• _GIVEN ENTRIES_:
··········

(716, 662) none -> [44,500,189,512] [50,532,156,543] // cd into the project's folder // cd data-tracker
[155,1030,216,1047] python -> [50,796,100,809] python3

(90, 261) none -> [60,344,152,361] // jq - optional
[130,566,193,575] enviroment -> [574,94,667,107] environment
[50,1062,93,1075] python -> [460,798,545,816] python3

··········

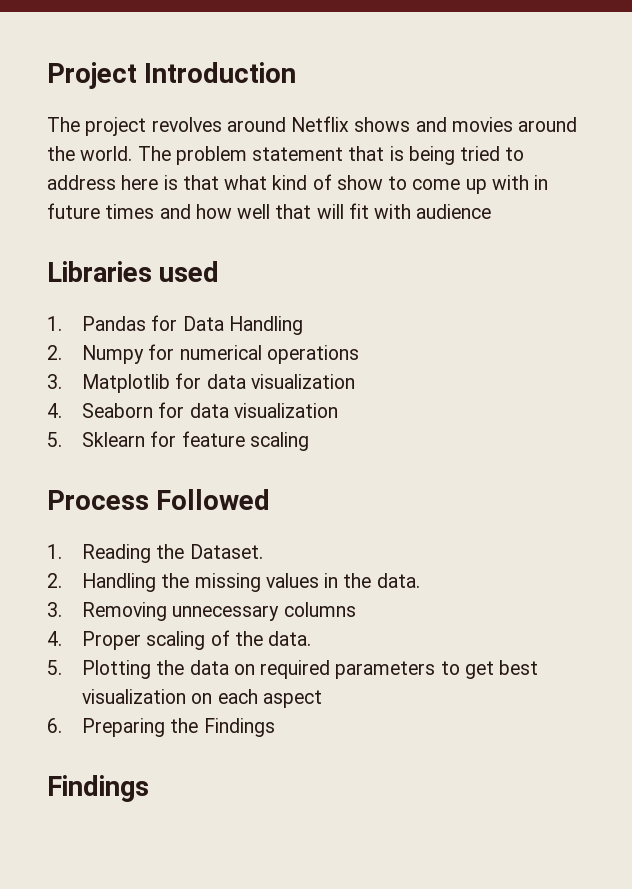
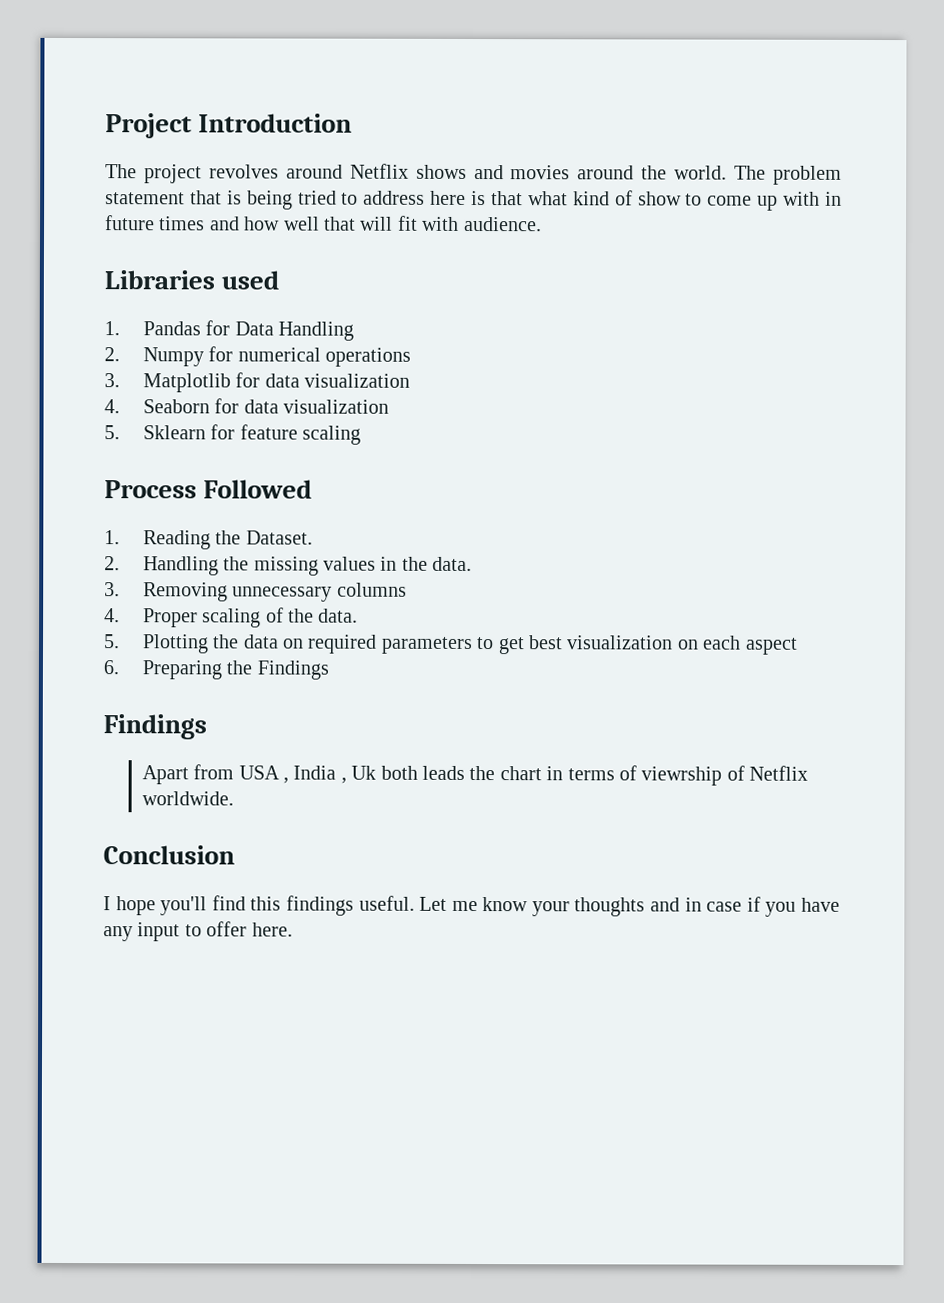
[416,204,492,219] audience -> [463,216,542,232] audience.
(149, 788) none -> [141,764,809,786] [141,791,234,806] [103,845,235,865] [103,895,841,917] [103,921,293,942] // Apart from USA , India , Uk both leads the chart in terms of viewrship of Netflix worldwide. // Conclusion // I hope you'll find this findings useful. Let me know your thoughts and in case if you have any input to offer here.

··········

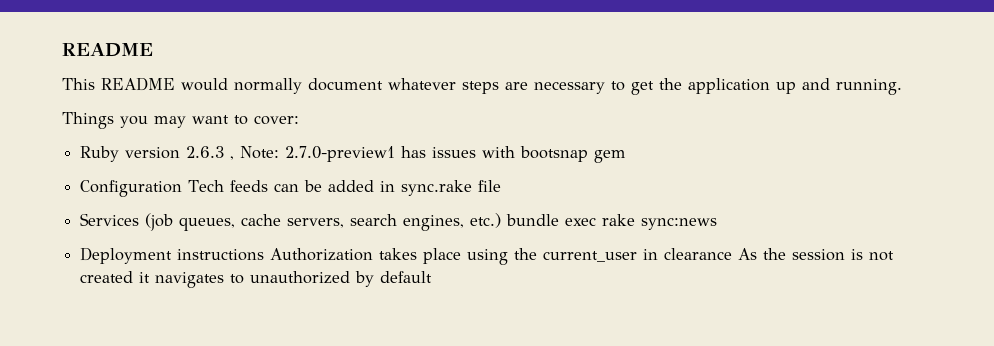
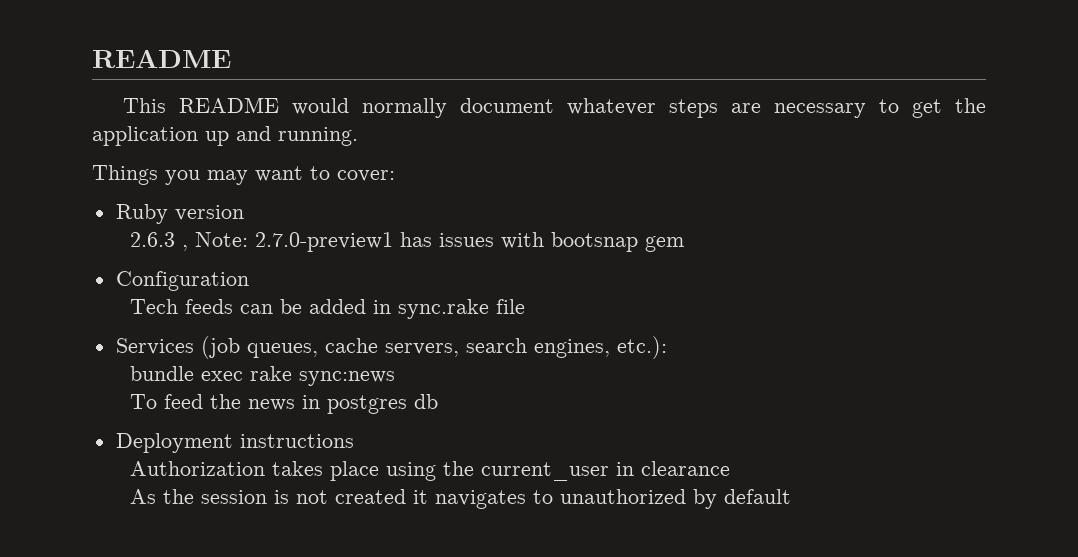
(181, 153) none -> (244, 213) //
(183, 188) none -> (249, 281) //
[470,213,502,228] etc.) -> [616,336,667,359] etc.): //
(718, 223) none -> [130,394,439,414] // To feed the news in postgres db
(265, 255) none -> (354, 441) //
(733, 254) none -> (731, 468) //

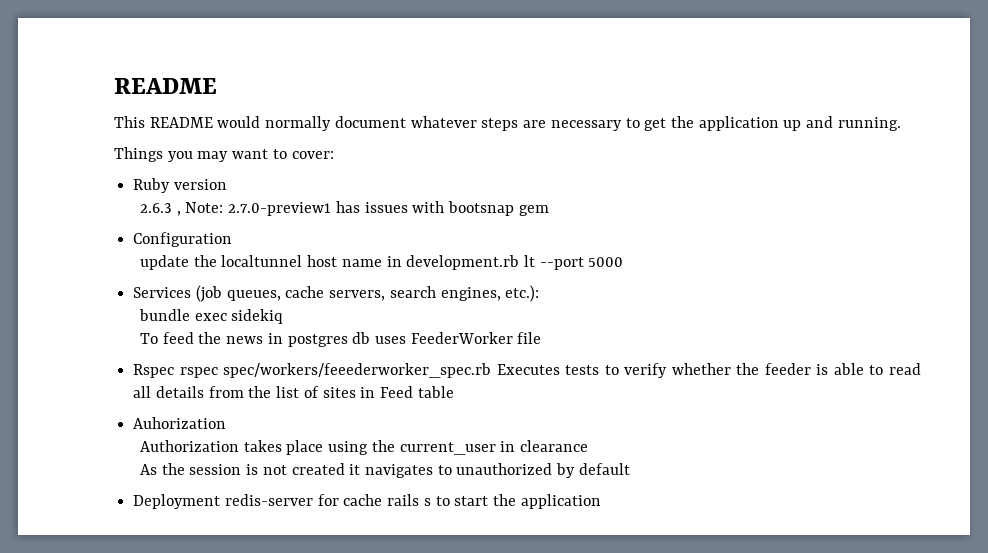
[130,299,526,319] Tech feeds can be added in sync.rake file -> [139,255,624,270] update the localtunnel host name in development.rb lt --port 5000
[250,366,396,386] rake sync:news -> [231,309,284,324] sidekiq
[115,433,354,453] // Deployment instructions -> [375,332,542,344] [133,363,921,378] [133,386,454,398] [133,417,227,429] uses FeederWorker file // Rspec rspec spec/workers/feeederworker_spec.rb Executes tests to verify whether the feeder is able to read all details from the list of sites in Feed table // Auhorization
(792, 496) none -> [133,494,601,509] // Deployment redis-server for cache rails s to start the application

··········

• _TASK_: Search the listing for "from" and show every line where it occurs.

• _RESPONSE BELOW_:
(149, 788) none -> [141,764,809,786] [141,791,234,806] [103,845,235,865] [103,895,841,917] [103,921,293,942] // Apart from USA , India , Uk both leads the chart in terms of viewrship of Netflix worldwide. // Conclusion // I hope you'll find this findings useful. Let me know your thoughts and in case if you have any input to offer here.
[115,433,354,453] // Deployment instructions -> [375,332,542,344] [133,363,921,378] [133,386,454,398] [133,417,227,429] uses FeederWorker file // Rspec rspec spec/workers/feeederworker_spec.rb Executes tests to verify whether the feeder is able to read all details from the list of sites in Feed table // Auhorization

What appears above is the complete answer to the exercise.